Last Monday (June 3, 2019), Apple kicked off their annual Worldwide Developers Conference with a number of significant announcements: the retirement of iTunes, the introduction of iPadOS, and the release of a standalone App Store for the Apple Watch. But for marketers, the biggest surprise was ‘Sign In with Apple.’ From Stratechery:
Sign In with Apple: developers can now let Apple handle identity instead of Facebook or Google. Furthermore, users creating accounts with Sign In with Apple have the option of using a unique email address per service, breaking that key link to their data profiles, wherever they are housed. [Emphasis mine]

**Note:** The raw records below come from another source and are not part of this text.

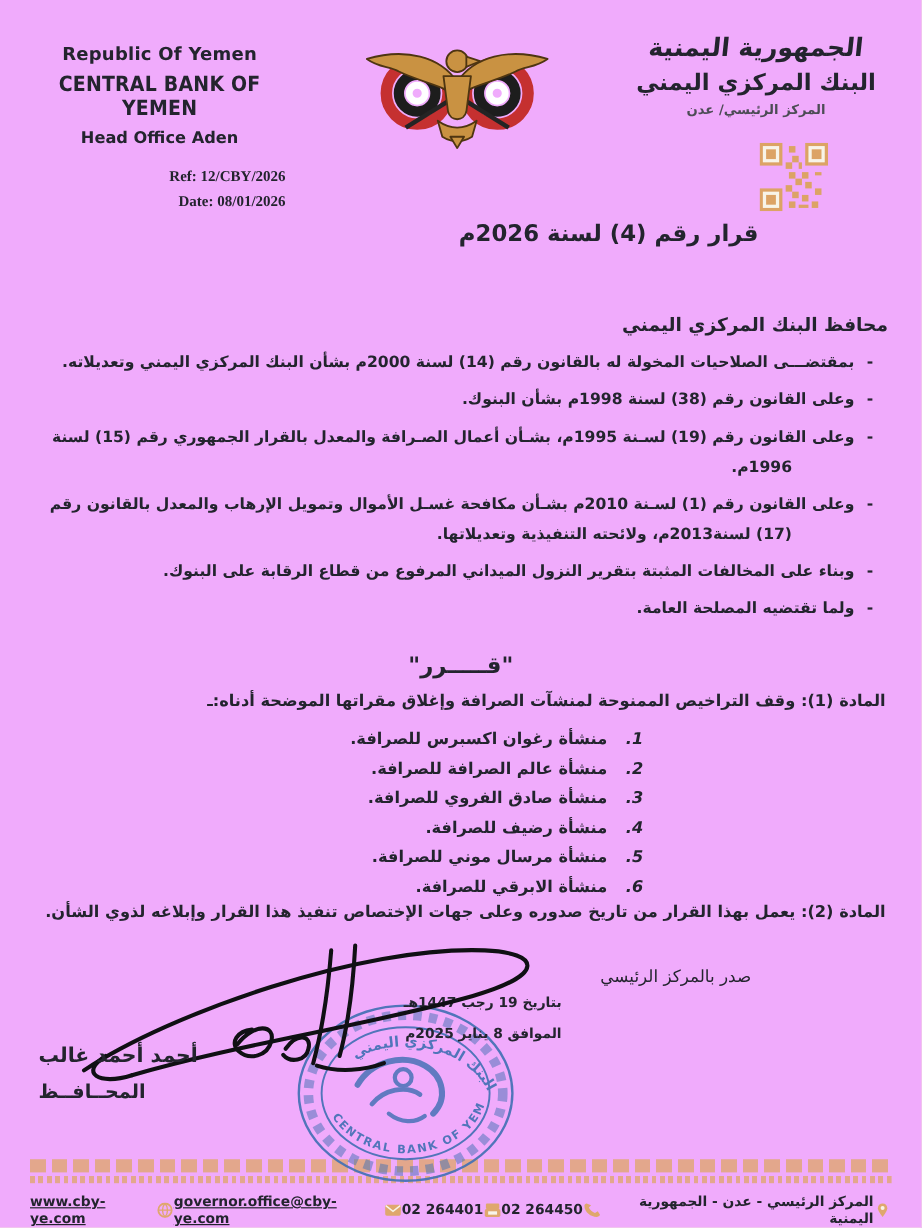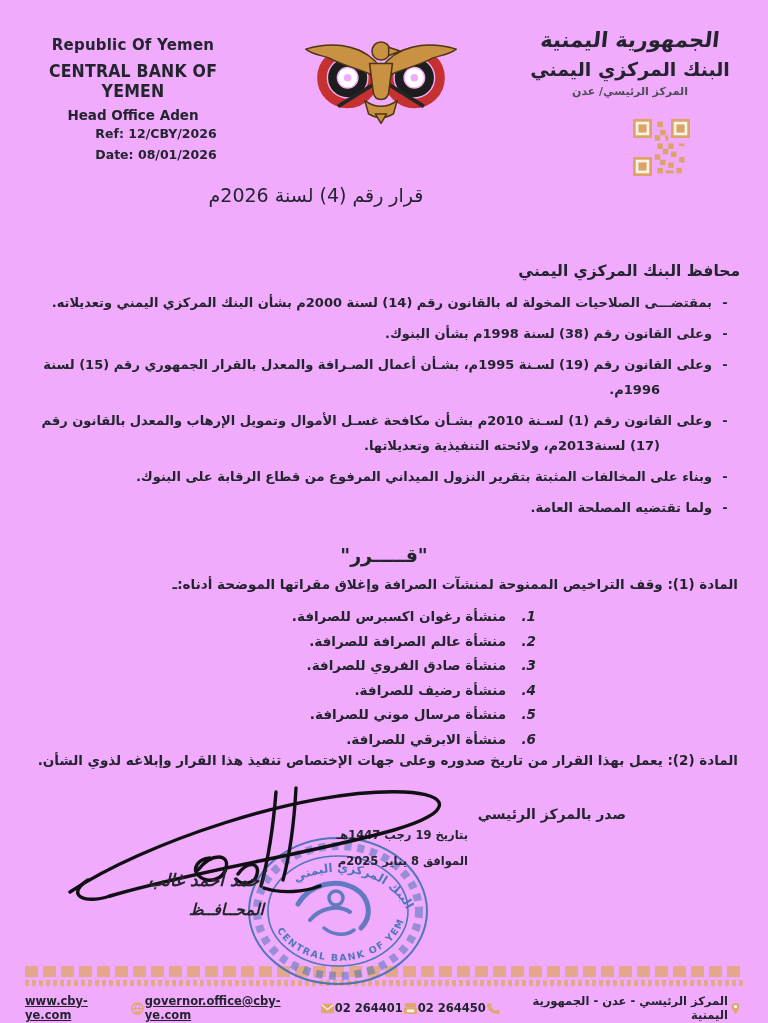"Ref: 12/CBY/2026" .hdr-left .refdate { font-family: none -> Liberation Serif, serif; margin-top: none -> 14px; text-align: center -> right }
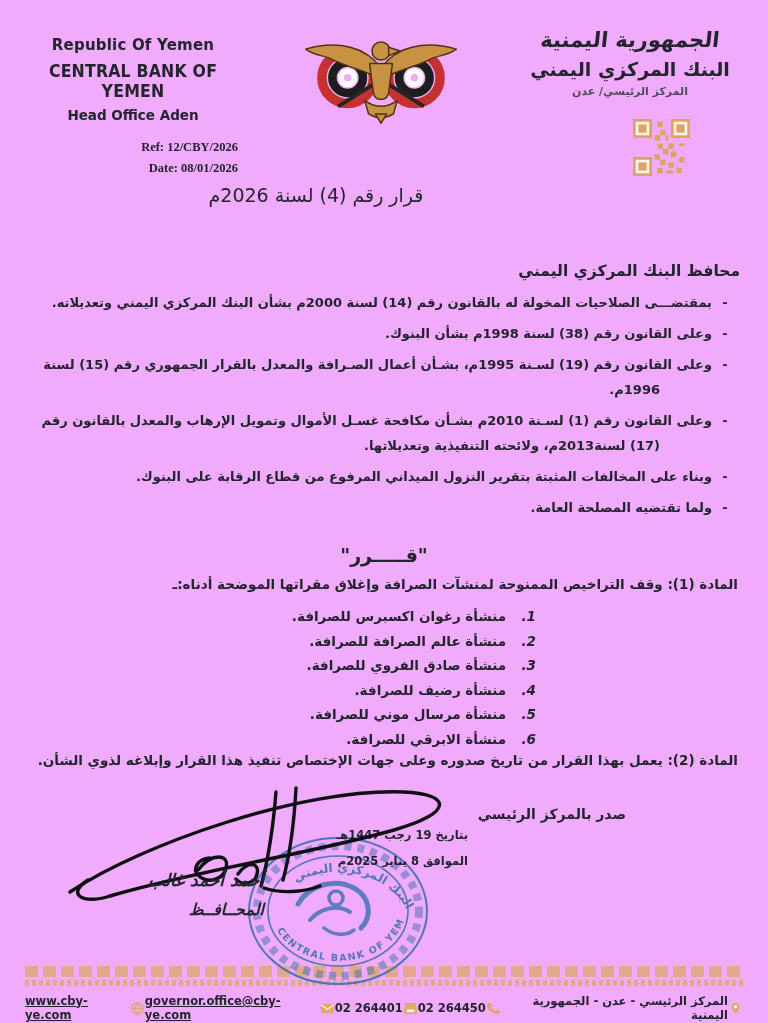"قرار رقم (4) لسنة 2026م" .title { font-weight: normal -> bold; text-align: center -> right }
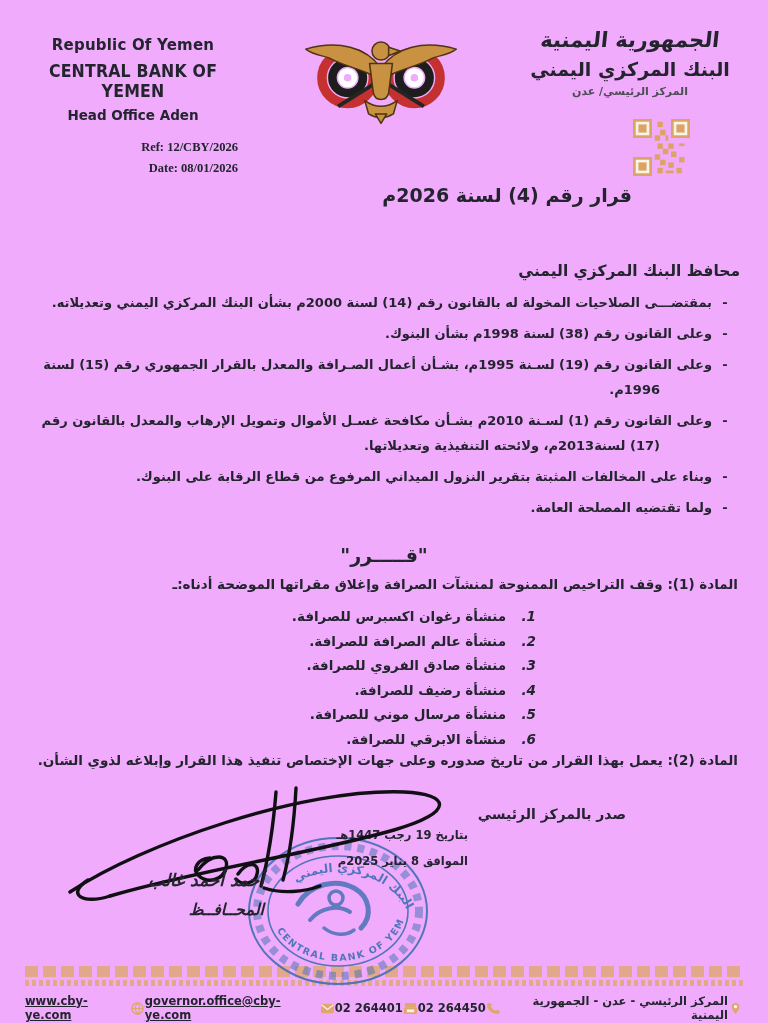"صدر بالمركز الرئيسي" .issued-place { font-weight: bold -> normal }
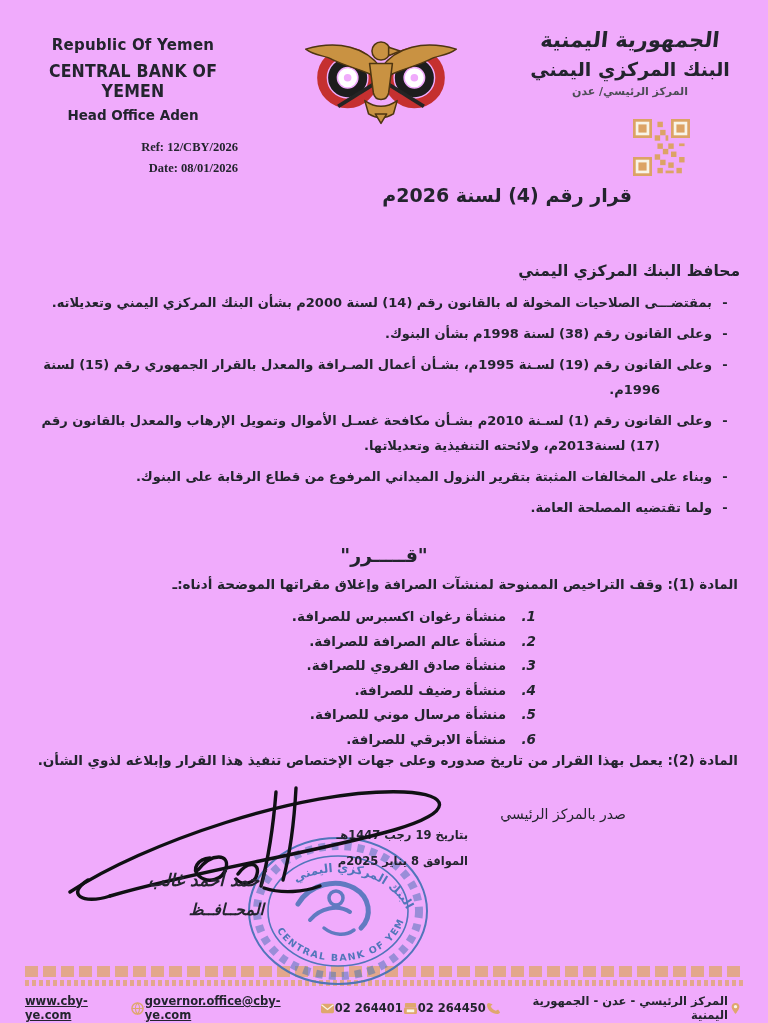"أحمد أحمد غالب" .signer { font-style: italic -> none; text-align: right -> left }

What is so significant about allowing unique email addresses? Essentially, this feature could eliminate the ability to track information about users of the apps — which, of course, companies collect for marketing purposes. The impact of Apple’s new initiative would depend on the number of developers that choose to allow ‘Sign In with Apple,’ instead of the many current alternatives, such as email, Google, Facebook, etc. Apple obviously anticipated the possibility of being left out, so they have proactively taken a giant step toward popularizing their new feature. From the Apple developer guidelines:
Sign In with Apple will be available for beta testing this summer. It will be required as an option for users in apps that support third-party sign-in when it is commercially available later this year.
Basically, if an app wants to be listed in the App Store, it MUST include an option to use ‘Sign In with Apple.’ If that option is then selected by the consumer (and you have to assume a significant number of people might), it would eliminate the ability for companies to track the user for advertising purposes. Many marketers are freaking out about this new development. AdExchanger quoted three agency CEOs:
This is part of a continued overall trend where brands will need to prioritize the customer experience over a growth-at-all-costs approach… A lot of these changes will be painful for some brands in the short term, but will force them to build the proper muscle memory around data, privacy and customer experience. (Michael Katz, mParticle)
...on the margins it will reduce the clarity of the user’s identity. However, if Apple were to also deprecate the IDFA and prevent anonymous identity from being used for ads in apps, then the loss of the login would be pretty critical... If Apple removes the IDFA, everything changes. (Ari Paparo, Beeswax)
When it is also made available for website login, that will impact co-op-style solutions for cookieless identity for ad tech as well as consumer recognition tools that lift performance of cart abandonment flows for mar tech. I’m interested to see if publishers begin rejecting email addresses that end with apple.com. (Steven Francolla, AirDXP)
On the surface, this news is bad for Google and Facebook, whose current sign-in options appear ubiquitously across the internet. The ability for consumers to use ‘Sign In with Apple’ will almost certainly erode Google and Facebook’s sign-in dominance, as well as the value of their trove of information about users’ habits. Moreover, marketers will face challenges with retargeting strategies for anyone using ‘Sign In with Apple.’
But will ‘Sign In with Apple’ really be the game-changer that some people predict? This question ties back to the study I quoted in my previous newsletter:
In one of the first empirical studies of the impacts of behaviorally targeted advertising on online publishers’ revenue, researchers at the University of Minnesota, University of California, Irvine, and Carnegie Mellon University suggest publishers only get about 4% more revenue for an ad impression that has a cookie enabled than for one that doesn’t. The study tracked millions of ad transactions at a large U.S. media company over the course of one week.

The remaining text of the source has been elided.